[Stored dataset items]
++++++++

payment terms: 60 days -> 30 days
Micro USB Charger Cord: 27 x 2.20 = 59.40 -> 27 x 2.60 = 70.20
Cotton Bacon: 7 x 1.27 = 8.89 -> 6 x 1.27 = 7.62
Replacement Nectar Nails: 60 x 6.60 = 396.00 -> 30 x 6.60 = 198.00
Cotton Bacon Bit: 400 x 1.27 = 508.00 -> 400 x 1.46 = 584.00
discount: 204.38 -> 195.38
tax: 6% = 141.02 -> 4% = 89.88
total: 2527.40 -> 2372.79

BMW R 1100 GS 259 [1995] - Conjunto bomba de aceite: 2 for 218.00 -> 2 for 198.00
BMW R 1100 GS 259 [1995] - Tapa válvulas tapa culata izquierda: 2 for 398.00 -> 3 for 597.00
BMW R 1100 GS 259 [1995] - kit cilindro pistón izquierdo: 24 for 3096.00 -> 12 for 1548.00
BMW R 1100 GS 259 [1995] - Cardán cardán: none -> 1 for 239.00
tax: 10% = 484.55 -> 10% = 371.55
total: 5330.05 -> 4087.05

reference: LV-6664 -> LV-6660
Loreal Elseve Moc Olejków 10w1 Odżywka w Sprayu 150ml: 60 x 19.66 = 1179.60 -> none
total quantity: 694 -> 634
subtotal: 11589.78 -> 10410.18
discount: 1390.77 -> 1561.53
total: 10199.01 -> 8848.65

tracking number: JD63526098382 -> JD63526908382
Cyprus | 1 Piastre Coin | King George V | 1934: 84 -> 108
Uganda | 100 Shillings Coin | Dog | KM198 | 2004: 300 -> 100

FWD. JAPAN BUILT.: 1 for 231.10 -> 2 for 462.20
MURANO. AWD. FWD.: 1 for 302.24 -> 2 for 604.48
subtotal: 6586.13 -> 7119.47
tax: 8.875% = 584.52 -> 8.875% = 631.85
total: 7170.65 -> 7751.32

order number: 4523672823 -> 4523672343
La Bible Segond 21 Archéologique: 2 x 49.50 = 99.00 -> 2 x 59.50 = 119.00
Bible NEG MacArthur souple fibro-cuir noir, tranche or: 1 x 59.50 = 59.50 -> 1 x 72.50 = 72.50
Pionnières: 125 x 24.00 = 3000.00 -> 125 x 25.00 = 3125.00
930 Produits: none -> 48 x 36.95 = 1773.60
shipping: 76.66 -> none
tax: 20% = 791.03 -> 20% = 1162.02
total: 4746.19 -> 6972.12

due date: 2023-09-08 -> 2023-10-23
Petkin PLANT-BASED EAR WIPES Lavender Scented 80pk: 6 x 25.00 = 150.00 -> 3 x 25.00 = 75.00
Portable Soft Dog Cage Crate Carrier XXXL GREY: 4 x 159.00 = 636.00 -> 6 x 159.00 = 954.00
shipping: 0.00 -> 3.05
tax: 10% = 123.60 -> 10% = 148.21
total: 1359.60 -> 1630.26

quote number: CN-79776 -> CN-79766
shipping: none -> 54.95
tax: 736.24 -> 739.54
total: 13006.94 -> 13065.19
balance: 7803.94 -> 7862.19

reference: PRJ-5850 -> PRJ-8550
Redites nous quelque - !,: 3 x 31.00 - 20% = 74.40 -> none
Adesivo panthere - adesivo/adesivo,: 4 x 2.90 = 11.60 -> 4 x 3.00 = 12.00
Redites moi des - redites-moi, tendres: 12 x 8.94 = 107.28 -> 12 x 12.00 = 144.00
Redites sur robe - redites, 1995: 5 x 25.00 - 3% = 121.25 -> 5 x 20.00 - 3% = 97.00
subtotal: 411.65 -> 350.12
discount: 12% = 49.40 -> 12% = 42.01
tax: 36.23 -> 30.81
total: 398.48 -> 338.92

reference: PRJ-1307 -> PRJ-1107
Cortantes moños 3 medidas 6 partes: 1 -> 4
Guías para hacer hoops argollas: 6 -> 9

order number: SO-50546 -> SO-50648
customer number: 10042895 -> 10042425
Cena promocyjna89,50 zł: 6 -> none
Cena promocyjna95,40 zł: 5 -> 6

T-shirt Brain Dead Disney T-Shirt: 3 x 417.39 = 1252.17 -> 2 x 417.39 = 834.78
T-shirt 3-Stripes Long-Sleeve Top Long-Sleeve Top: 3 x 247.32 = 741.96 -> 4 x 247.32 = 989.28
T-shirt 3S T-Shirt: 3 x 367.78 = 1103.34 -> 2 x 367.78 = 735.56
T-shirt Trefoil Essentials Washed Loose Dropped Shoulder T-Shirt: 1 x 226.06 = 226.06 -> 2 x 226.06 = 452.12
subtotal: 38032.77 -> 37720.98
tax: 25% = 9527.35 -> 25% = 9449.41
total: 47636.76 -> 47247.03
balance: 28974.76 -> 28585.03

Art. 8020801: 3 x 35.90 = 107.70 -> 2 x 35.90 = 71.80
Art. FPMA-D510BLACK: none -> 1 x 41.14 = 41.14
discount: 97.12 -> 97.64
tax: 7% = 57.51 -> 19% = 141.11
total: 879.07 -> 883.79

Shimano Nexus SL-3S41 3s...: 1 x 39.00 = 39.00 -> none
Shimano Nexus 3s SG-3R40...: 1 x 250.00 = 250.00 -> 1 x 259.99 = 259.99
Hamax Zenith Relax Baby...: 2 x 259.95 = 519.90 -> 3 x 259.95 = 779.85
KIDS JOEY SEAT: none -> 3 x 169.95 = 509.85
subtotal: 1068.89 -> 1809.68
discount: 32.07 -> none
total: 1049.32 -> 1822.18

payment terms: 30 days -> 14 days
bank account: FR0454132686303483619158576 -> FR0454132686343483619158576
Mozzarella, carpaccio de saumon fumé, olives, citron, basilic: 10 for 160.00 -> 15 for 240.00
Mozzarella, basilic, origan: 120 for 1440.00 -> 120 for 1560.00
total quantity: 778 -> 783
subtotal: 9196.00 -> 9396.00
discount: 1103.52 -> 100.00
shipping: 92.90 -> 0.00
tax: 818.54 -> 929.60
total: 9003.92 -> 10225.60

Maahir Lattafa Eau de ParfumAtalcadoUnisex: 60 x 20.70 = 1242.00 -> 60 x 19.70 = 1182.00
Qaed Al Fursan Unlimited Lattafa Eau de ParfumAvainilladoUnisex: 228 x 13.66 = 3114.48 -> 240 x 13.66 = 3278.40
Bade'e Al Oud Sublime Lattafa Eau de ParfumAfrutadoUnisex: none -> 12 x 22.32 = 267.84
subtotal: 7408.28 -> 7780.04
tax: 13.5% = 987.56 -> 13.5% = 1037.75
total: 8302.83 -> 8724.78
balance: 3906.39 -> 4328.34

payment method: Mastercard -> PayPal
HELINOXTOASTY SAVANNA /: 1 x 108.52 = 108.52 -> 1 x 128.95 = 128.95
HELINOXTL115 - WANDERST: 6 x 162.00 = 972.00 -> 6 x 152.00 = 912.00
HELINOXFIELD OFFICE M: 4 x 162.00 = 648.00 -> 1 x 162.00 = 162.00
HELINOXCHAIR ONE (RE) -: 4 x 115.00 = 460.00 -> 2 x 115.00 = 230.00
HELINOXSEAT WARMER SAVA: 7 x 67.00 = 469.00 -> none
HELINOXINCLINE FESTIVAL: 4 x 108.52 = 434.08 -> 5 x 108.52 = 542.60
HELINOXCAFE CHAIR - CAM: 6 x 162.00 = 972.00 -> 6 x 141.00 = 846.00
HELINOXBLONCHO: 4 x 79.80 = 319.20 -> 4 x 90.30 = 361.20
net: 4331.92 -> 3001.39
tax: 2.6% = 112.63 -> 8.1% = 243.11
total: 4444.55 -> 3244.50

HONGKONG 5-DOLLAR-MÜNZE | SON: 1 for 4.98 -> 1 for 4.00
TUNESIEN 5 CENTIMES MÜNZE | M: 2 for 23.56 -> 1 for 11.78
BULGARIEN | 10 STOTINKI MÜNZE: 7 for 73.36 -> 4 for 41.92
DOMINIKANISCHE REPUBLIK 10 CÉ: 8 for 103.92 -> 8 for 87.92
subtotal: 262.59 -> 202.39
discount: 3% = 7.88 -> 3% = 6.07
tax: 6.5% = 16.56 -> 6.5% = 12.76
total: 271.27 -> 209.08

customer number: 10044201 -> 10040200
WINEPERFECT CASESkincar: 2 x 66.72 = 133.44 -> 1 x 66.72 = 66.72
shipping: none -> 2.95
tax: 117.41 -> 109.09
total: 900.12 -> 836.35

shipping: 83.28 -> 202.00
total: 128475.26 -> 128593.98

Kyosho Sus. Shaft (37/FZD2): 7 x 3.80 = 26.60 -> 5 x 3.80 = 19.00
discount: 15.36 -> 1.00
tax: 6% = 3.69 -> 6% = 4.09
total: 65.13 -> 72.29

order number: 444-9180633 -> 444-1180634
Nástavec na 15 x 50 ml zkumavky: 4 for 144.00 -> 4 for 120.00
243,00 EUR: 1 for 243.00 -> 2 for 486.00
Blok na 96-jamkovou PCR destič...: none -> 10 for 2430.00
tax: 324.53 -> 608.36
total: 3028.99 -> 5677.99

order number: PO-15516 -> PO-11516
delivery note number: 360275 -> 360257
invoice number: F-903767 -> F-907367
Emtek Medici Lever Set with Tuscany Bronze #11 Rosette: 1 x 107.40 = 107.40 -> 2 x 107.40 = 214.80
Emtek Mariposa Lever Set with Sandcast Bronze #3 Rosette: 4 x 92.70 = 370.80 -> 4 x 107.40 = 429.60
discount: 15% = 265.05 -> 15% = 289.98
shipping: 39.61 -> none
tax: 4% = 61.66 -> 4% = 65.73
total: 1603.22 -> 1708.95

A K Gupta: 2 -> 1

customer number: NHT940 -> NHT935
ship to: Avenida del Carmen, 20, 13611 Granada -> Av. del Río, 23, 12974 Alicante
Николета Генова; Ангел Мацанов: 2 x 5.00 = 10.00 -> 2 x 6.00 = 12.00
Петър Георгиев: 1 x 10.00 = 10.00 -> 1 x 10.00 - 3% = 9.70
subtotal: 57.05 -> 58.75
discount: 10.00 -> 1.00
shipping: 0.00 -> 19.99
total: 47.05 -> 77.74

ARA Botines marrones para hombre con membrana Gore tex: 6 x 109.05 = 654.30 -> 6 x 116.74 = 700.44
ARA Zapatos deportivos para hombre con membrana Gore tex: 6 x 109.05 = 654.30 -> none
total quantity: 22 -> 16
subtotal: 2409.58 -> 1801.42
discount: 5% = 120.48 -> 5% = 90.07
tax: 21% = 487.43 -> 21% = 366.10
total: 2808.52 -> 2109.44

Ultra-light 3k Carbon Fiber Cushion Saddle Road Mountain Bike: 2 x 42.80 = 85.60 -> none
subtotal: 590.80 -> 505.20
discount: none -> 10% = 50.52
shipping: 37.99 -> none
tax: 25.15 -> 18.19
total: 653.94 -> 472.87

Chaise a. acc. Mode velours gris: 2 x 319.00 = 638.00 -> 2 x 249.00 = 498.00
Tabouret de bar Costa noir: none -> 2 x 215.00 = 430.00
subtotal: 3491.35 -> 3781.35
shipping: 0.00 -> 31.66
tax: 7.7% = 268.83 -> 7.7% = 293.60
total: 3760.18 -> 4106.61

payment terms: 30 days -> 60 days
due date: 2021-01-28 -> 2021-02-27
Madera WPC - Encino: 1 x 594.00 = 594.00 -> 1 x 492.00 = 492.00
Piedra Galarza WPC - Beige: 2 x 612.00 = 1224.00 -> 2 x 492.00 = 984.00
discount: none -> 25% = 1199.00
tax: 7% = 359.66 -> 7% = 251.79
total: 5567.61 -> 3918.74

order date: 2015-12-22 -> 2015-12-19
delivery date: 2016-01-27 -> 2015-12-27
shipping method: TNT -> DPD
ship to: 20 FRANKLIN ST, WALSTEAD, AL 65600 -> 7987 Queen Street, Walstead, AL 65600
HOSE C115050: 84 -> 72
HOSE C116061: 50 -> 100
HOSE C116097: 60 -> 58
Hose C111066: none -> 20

++++++++

### WHAT IS EXPECTED
Whenever the word "customer" occurs in a line above, copy that line.

### RESULT OF THE TASK
customer number: 10042895 -> 10042425
customer number: 10044201 -> 10040200
customer number: NHT940 -> NHT935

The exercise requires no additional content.